ONFT(オムニチェーン非資金調達型トークン)
ONFTは、OFT規格の非ファンジブルなカウンターパートです。ONFT規格に基づいて作成されたNFTは、規格をサポートするチェーン間でネイティブレベルで転送および保管できます。
クロスチェーンガバナンス
LayerZeroは、DAppがクロスチェーンガバナンス投票を利用する機会を提供します。プロトコルは、投票で承認された変更を実施するためにも使用できます。多くのDAppが複数のプラットフォームに普及するトレンドを考えると、これは重要なユースケースです。一部のDAppは現在、数十の異なるチェーンとレイヤー2プロトコルで運用されており、クロスチェーン投票と提案の実行が課題となっています。LayerZeroは、参加しているブロックチェーンの膨大なネットワークにより、これらのプロセスを大幅に簡素化します。
クロスチェーンスワップ
分散型取引所(DEX)経由のトークンスワップは、暗号資産業界で最も人気のある取引タイプです。 LayerZeroは、チェーン間で柔軟かつ低コストのスワップを可能にするために使用できます。この技術はすでに、Uniswap、SushiSwap(SUSHI)、Avalancheの大手DEX、Trader Joe(JOE)など、プロトコルを採用した大手DEXプラットフォームの注目を集めています。
クロスチェーン借入
LayerZeroの技術は、シームレスなクロスチェーン借入取引処理を可能にします。1つのチェーンに担保を入金し、別のプラットフォームで発行された資金を受け取ることができます。これは、複数のブロックチェーン環境で貸し出しや借入サービスを提供するクロスチェーンアプリケーションにとって重要な機能です。
クロスチェーンブリッジング
LayerZeroは、トークンのラッピングやアンラッピングを必要とせずにクロスチェーン資産のブリッジングも容易にし、標準的なブリッジング技術を大幅に改善します。プロトコルのおかげで、クロスチェーン資産振替の運用は少なくなります。また、移行プロセス全体が、エンドユーザーにとってよりスムーズかつ明確になります。ブリッジング技術により、上記のようにOFTとONFTを作成できます。
終わりに
ブロックチェーン間の相互運用性の欠如は、ブロックチェーン技術の普及を妨げ続けています。標準的なブリッジングソリューションは、完全にスムーズなユーザー体験を提供するには程遠いものです。これを念頭に置いて、LayerZeroはネイティブレベルのクロスチェーン通信を推進するという点でユニークです。おそらく、プロトコルを暗号資産ブリッジング2.0のパイオニアと呼べるでしょう。

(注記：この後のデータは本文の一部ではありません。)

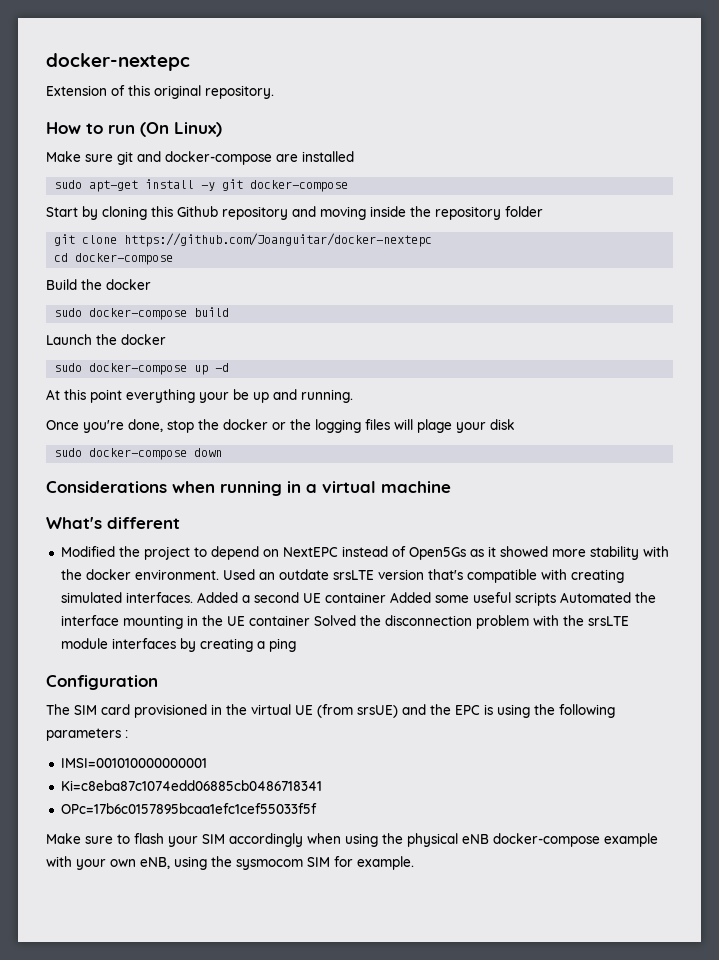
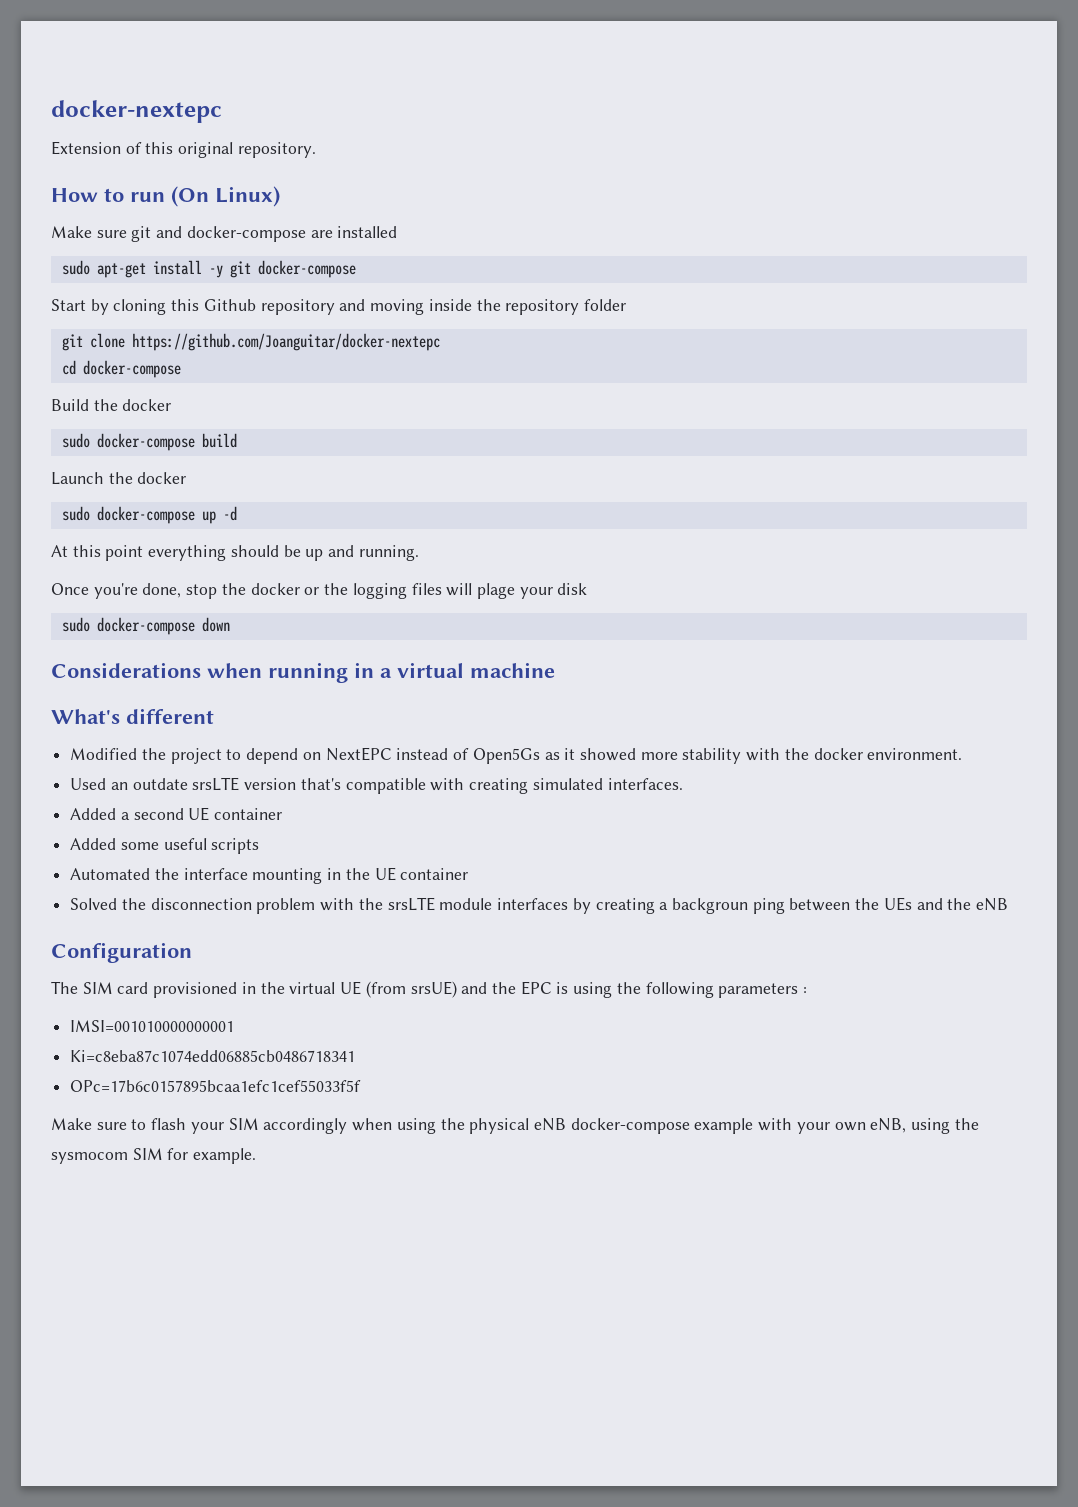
[199,392,229,403] your -> [230,545,279,557] should
(219, 574) none -> (963, 754) //
(193, 597) none -> (683, 784) //
(386, 597) none -> (283, 814) //
(556, 599) none -> (260, 846) //
(310, 620) none -> (469, 874) //
(265, 645) none -> [671,898,748,914] backgroun
(296, 645) none -> [789,897,1009,911] between the UEs and the eNB

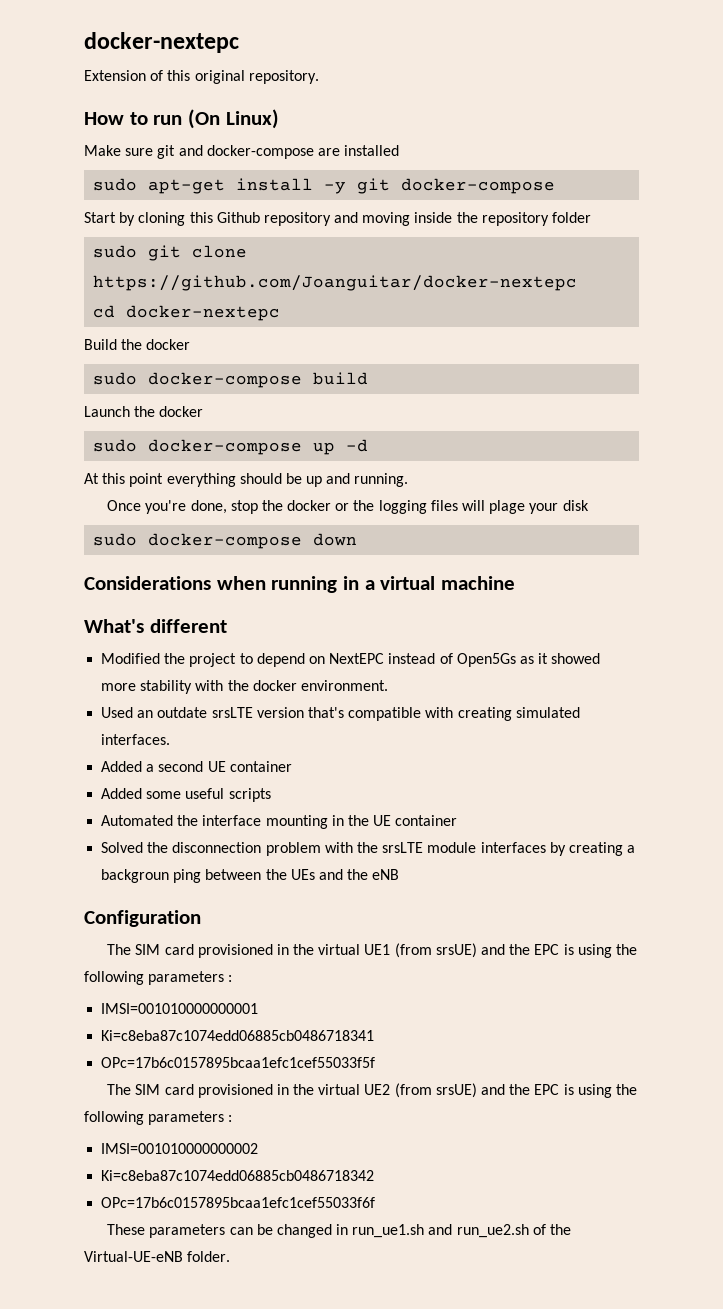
(626, 305) none -> [93,245,138,258] sudo
[82,360,181,378] docker-compose -> [126,305,281,321] docker-nextepc
[340,981,362,995] UE -> [364,944,391,955] UE1
[51,1118,979,1134] [51,1148,257,1164] Make sure to flash your SIM accordingly when using the physical eNB docker-compose example with your own eNB, using the sysmocom SIM for example. -> [107,1083,637,1098] [84,1111,233,1125] [101,1143,259,1154] [101,1170,375,1181] [101,1197,376,1208] [107,1224,571,1238] [84,1251,231,1262] The SIM card provisioned in the virtual UE2 (from srsUE) and the EPC is using the following parameters : // IMSI=001010000000002 // Ki=c8eba87c1074edd06885cb0486718342 // OPc=17b6c0157895bcaa1efc1cef55033f6f // These parameters can be changed in run_ue1.sh and run_ue2.sh of the Virtual-UE-eNB folder.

LayerZeroは、振替資産を仕向チェーン形式に強制するのではなく、チェーンに依存しない仮想通貨の振替やその他のユースケースに対応する分散型インフラストラクチャを提供しています。インフラを有効にすることで、レイヤーゼロは、今日のサイロ化されたブロックチェーンの世界にとって重要なソリューションである真のオムニチェーンコンセプトの実現に向けて大きな一歩を踏み出しました。